London is changing. For the first time in its history it has elected a Muslim as Mayor. Sadiq Khan, after his election as mayor, described his victory as the triumph of “hope over fear and unity over division”.Khan is a human rights lawyer of Pakistani descent. His family originally migrated from India to Karachi after the Partition and his grandparents are still living in that city. He has taken up cases of human rights violations of Muslims in the city who were unjustly targeted as a result of prejudice about all Muslims being terrorists. The fact that Sadiq Khan set a record by winning 1.1 million votes, with a lead over his closest rival bigger than that achieved by his predecessors Boris Johnson and Ken Livingstone, suggests he had backing across all religious communities. Sadiq Khan had to first beat four other contenders within the party last December to win Labour Party nomination as their official candidate for the mayoral elections in London. After his nomination, not many thought he would pull it off. But during the campaign, the support for him built up across communities.
After his election, his poor family background is being presented as an asset. His father is a bus driver and his mother a seamstress. Khan grew up on a south London council estate with seven siblings. His family later moved to Tooting, a constituency he has represented throughout his political career. He studied in local state school, following which he studied law in London. However, the questions Londoners were asking during the mayoral campaign were: Can the son of a bus driver and seamstress represent the city? Can a Muslim be the face of the great, threatened city? Sadiq Khan’s Conservative Party opponent, the billionaire Zac Goldsmith would not miss an opportunity to smear Sadiq Khan’s face by reminding Londoners that he shared platforms with “extremists” in the past. Goldsmith pitched his campaign strongly on racism and divisiveness.

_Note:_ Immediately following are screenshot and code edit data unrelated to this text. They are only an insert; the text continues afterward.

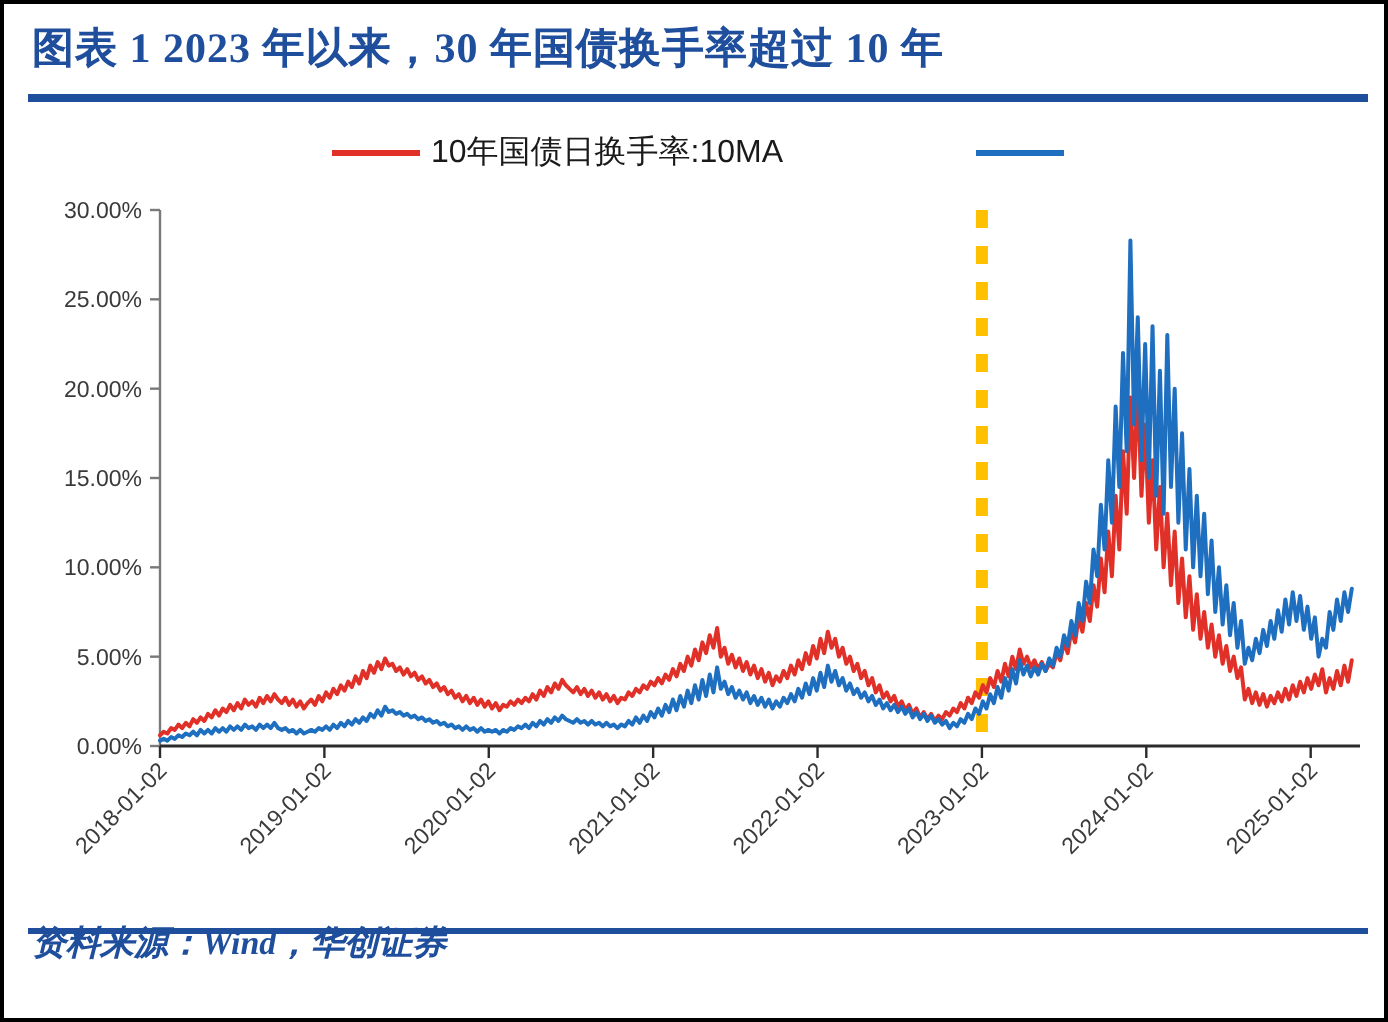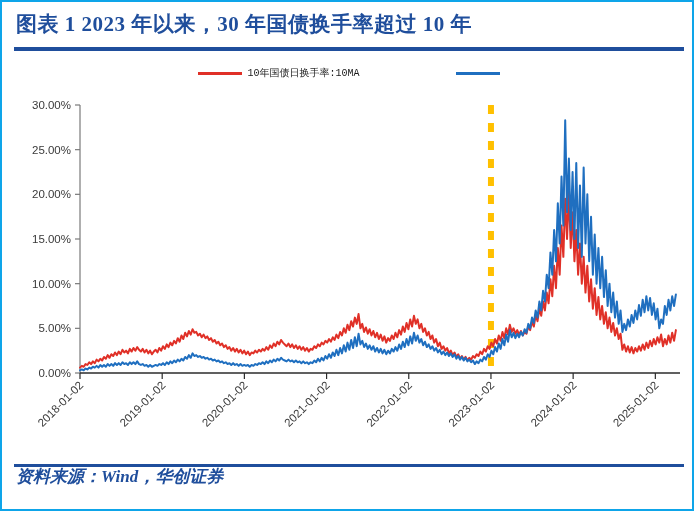--- a/index.html
+++ b/index.html
@@ -15,7 +15,7 @@
     width: 694px;
     height: 511px;
     box-sizing: border-box;
-    border: 2px solid #0ea5e9;
+    border: 2px solid #000000;
     background: #ffffff;
     overflow: hidden;
   }

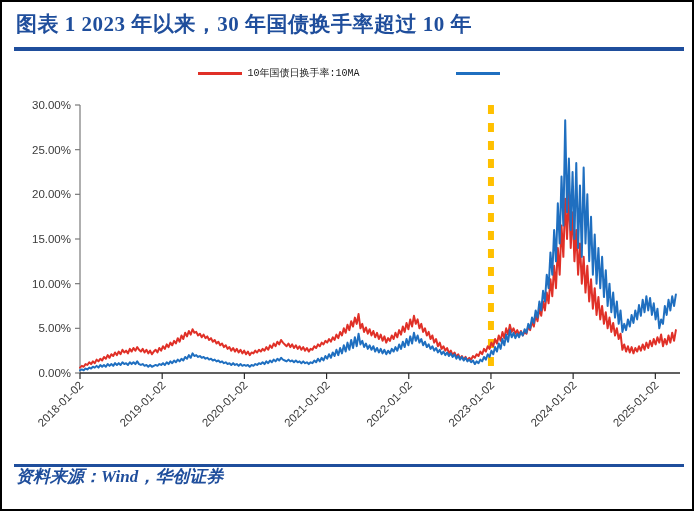--- a/index.html
+++ b/index.html
@@ -100,10 +100,10 @@
     height: 3px;
   }
   .legend-label {
-    font-size: 10px;
+    font-size: 16px;
     color: #1a1a1a;
     white-space: nowrap;
-    font-family: Liberation Mono, monospace;
+    font-family: Liberation Sans, sans-serif;
   }
   svg.chart {
     position: absolute;

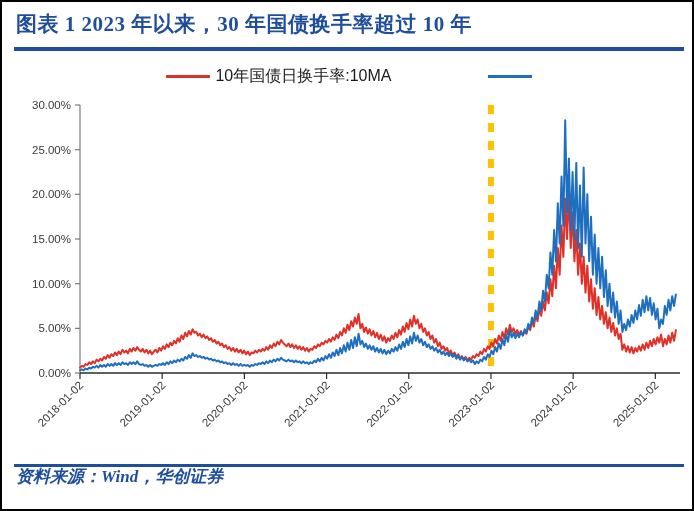--- a/index.html
+++ b/index.html
@@ -56,11 +56,11 @@
   .source-bar {
     position: absolute;
     left: 0;
-    top: 448px;
+    top: 458px;
     width: 100%;
     height: 38px;
     display: flex;
-    align-items: flex-end;
+    align-items: flex-start;
     padding-left: 14px;
     box-sizing: border-box;
   }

He went to the extent of warning voters that with a Labour victory “we will have handed control of London, and with it control over national counter-terrorism policy, to a party whose candidate and current leadership have, whether intentionally or not, repeatedly legitimised those with extremist views.” There was mounting criticism even within the Conservative Party to Goldsmith’s smear, with many saying his tactic of painting religious conservatives as “extremists” would alienate the party from the city’s ethnic minority voters, which is what probably happened.
Among many things, Sadiq Khan’s victory is an assertion by the ethnic minorities of the city which has been witnessing Islamophobic incidents very frequently. Recently the veil of a Muslim female student was ripped off in a racist attack outside a London university. The woman had joined members of an Islamic Society group running a stall outside the Strand campus of King’s College London as part of Discover Islam awareness week. The group was handing out literature when two white men started arguing with them and allegedly ripped off the veil from the face of one of the women. Not long ago, a Muslim woman was punched and kicked on a London bus by two women in a suspected racist attack. The women attackers were black females aged in their 20s who hit the Muslim woman in her 40s shouting racist and Islamophobic abuse at her.
There has been a 60% rise in the number of Islamophobic crimes in London over the past two years. Police recorded 667 reported Islamophobic crimes from January 2014 to January 2015, compared to 1,068 reported from January 2015 to January 2016. Things are really getting ugly for Muslims in particular, essentially because racists are refusing to dissociate religious conservatism among Muslims from the barbaric terrorism being carried on by many groups across the world in the name of Islam. The religious landscape and ethnic composition of London has gradually changed with immigrants from Asia, the Middle East, Africa and other parts of the world. It is probably the most religiously diverse city in the world, despite its overwhelming white Protestant majority. Such a city cannot make any progress without fundamental commitment to religious freedom. Terrorism of all sorts and practiced by all groups must be combated, but no religious community should be lumped up with terrorists just because the extremists carry out their savage, senseless acts in the name of a religion. Londoners would expect Sadiq Khan to remove any doubts in the minds of the average non-Muslim about he protecting or defending any terrorist. At the same time he would expect non-Muslim Londoners to shed their blind prejudice against practicing Muslims.